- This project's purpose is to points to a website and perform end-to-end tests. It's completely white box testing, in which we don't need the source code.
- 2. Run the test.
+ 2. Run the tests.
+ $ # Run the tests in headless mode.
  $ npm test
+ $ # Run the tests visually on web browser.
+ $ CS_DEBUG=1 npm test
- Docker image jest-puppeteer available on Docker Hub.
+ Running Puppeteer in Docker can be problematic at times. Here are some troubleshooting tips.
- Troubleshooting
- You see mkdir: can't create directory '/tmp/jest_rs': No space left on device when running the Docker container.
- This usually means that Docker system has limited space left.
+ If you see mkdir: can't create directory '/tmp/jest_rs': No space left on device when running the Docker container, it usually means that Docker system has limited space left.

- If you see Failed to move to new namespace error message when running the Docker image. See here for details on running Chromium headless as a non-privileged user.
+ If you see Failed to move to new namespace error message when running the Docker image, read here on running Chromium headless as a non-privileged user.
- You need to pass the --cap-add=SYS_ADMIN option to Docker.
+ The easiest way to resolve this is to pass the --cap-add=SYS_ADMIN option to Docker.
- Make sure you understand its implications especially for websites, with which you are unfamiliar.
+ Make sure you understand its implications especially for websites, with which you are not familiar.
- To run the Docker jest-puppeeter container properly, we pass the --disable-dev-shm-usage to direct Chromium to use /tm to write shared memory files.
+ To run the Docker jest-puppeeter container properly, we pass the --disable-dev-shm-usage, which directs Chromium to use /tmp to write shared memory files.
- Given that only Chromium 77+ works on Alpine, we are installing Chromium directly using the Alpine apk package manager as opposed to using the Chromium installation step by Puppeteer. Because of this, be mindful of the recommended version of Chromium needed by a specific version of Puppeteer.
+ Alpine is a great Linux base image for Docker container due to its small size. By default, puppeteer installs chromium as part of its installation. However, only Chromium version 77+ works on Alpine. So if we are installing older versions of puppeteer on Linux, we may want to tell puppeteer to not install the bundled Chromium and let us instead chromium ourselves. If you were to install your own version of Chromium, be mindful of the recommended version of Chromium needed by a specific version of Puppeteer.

+ + + +

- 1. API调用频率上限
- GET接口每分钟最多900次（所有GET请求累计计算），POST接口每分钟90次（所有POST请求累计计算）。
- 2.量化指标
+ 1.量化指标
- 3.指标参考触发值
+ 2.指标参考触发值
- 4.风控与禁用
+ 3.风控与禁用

+ + + +

WHAT YOU NEED TO DO: Extract the lines of the preceding material that run from the line with "CS_DEBUG=1 npm test" through the line with "- You need to", inclusive, reproducing them exactly and adding nothing.

OUTPUT:
+ $ CS_DEBUG=1 npm test
- Docker image jest-puppeteer available on Docker Hub.
+ Running Puppeteer in Docker can be problematic at times. Here are some troubleshooting tips.
- Troubleshooting
- You see mkdir: can't create directory '/tmp/jest_rs': No space left on device when running the Docker container.
- This usually means that Docker system has limited space left.
+ If you see mkdir: can't create directory '/tmp/jest_rs': No space left on device when running the Docker container, it usually means that Docker system has limited space left.

- If you see Failed to move to new namespace error message when running the Docker image. See here for details on running Chromium headless as a non-privileged user.
+ If you see Failed to move to new namespace error message when running the Docker image, read here on running Chromium headless as a non-privileged user.
- You need to pass the --cap-add=SYS_ADMIN option to Docker.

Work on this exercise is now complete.